▶ [EXERCISE GOAL]:
Output only the line that contains "- Contributing" and the lines after it, all verbatim, through the last one below.

- - - - -

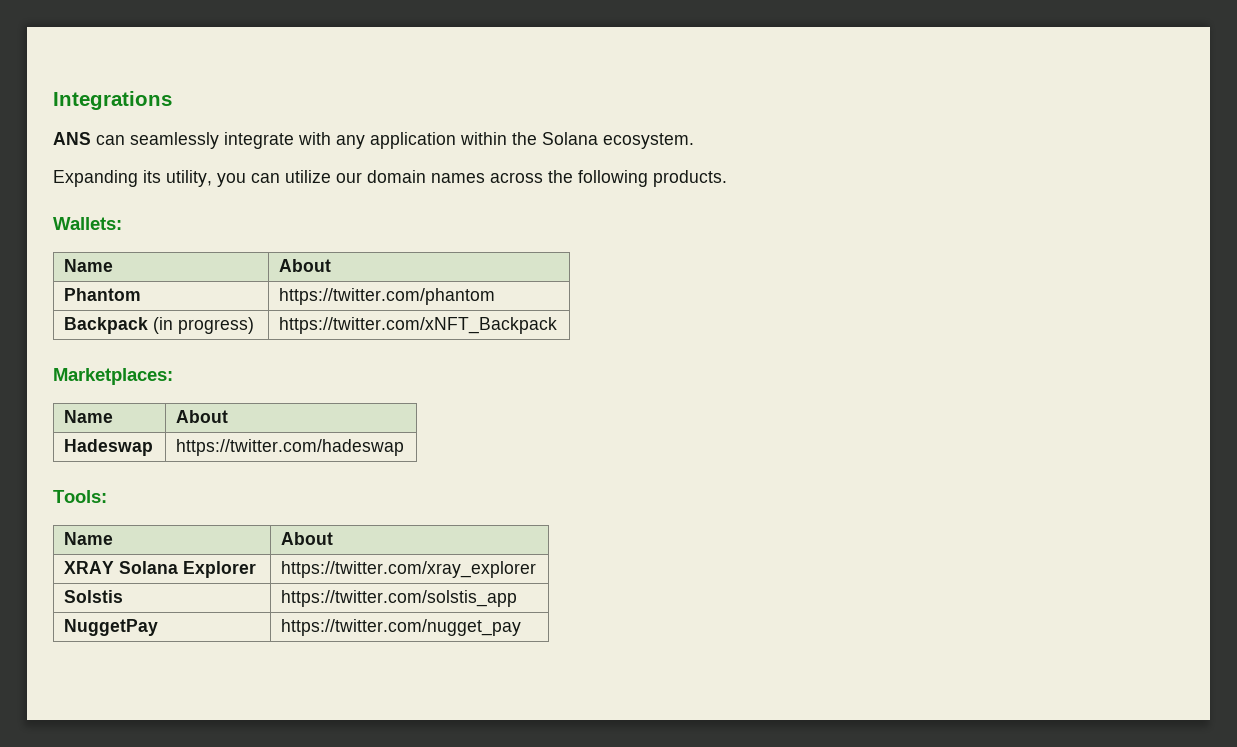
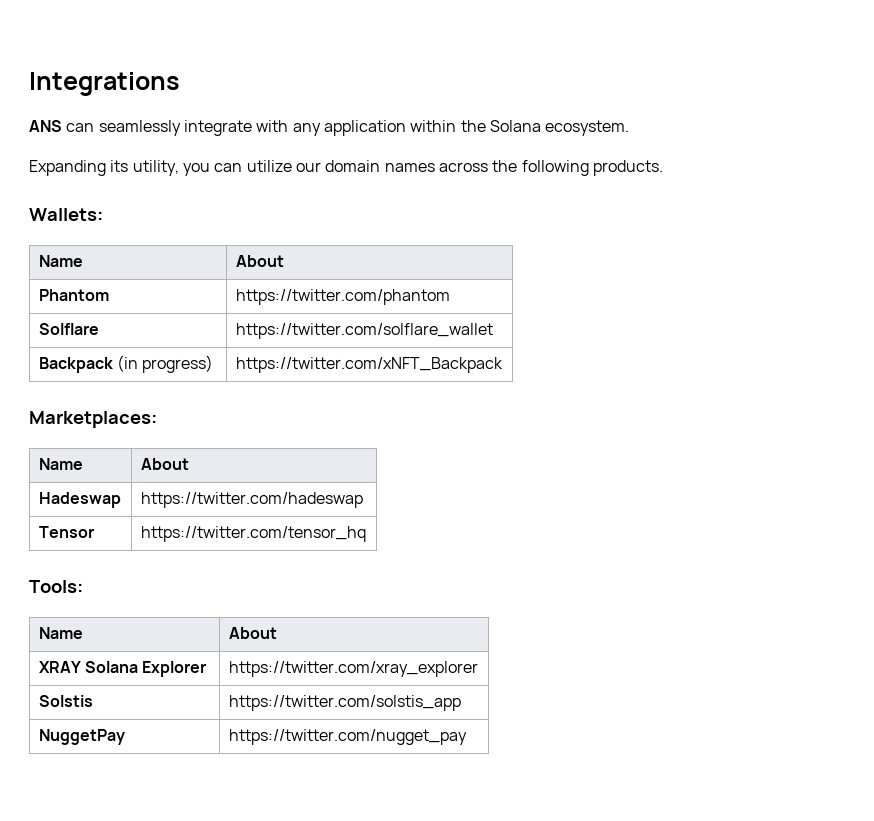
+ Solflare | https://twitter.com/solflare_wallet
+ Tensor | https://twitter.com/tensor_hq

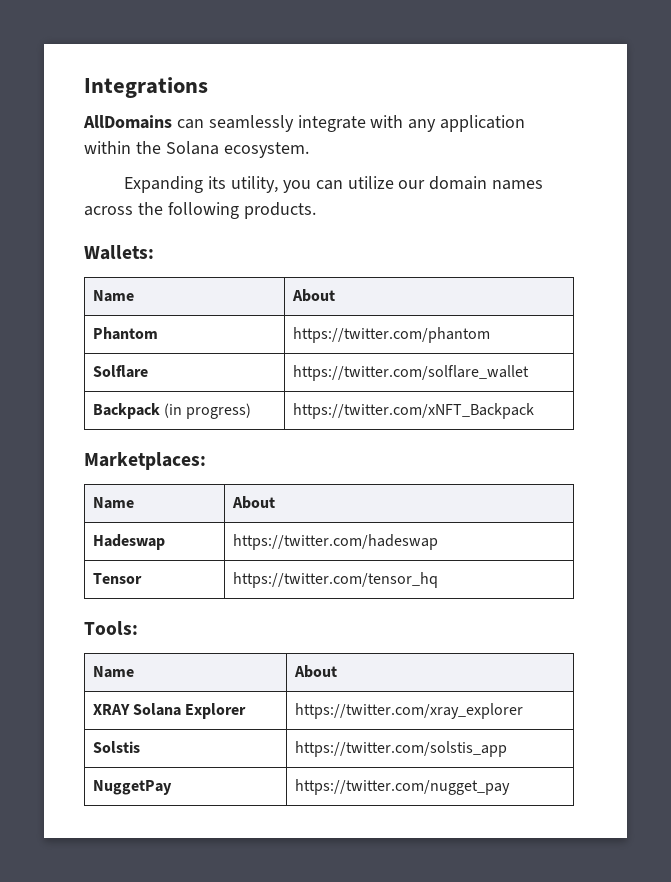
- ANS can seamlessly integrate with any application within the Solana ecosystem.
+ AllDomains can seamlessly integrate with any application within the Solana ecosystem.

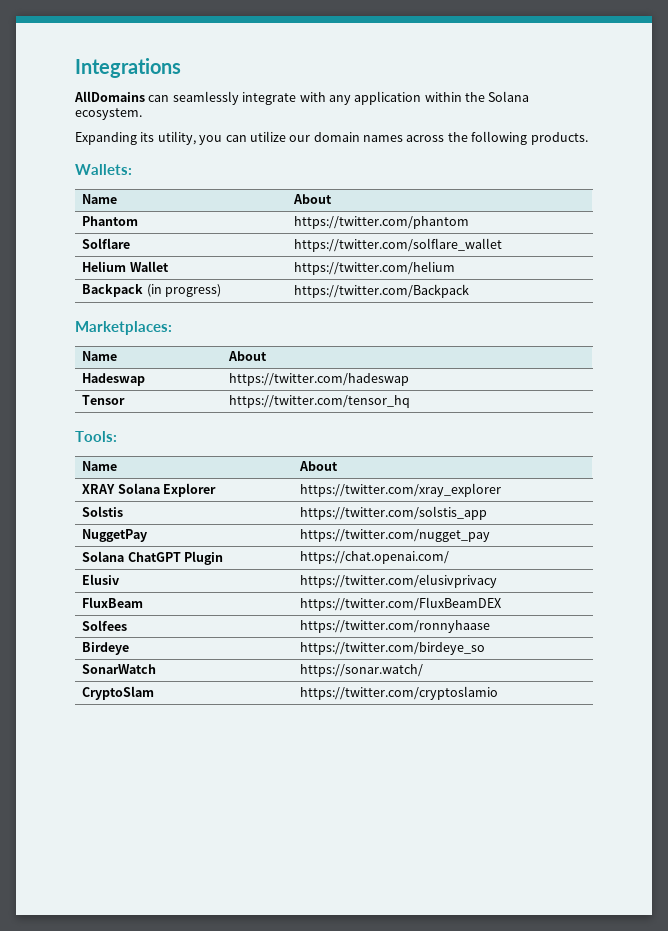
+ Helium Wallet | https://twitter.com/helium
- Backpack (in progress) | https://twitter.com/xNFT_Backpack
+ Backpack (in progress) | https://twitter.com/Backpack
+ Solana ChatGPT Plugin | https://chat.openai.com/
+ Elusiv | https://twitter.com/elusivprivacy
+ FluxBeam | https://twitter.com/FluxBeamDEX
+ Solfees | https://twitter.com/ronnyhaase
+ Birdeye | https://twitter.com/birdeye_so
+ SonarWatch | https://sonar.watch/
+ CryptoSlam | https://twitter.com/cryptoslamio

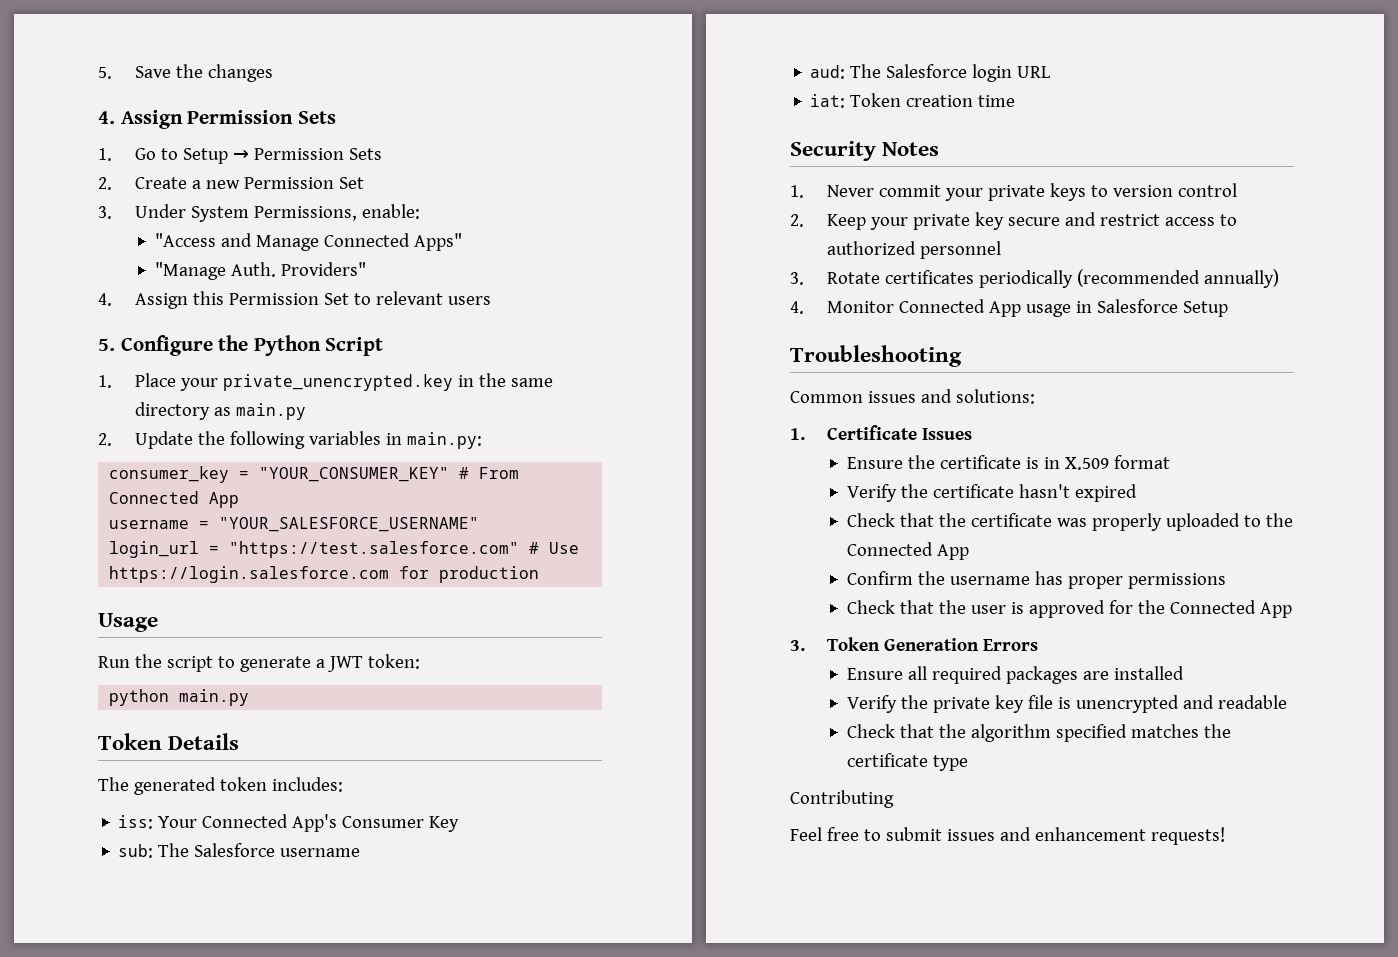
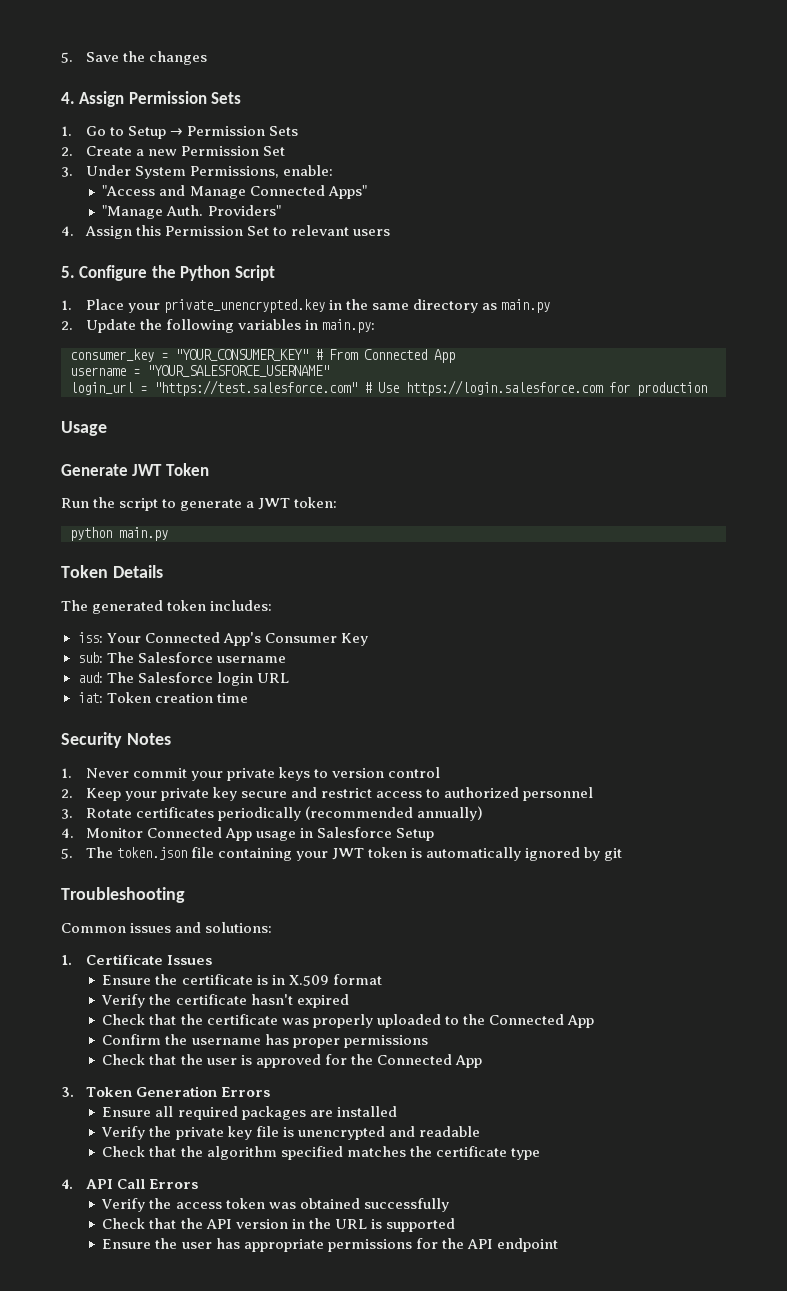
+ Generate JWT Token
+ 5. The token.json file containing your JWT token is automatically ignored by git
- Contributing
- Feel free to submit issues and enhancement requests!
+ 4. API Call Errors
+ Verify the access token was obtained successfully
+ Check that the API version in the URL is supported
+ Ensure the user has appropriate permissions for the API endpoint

- - - - -

▶ [YOUR RESPONSE]:
- Contributing
- Feel free to submit issues and enhancement requests!
+ 4. API Call Errors
+ Verify the access token was obtained successfully
+ Check that the API version in the URL is supported
+ Ensure the user has appropriate permissions for the API endpoint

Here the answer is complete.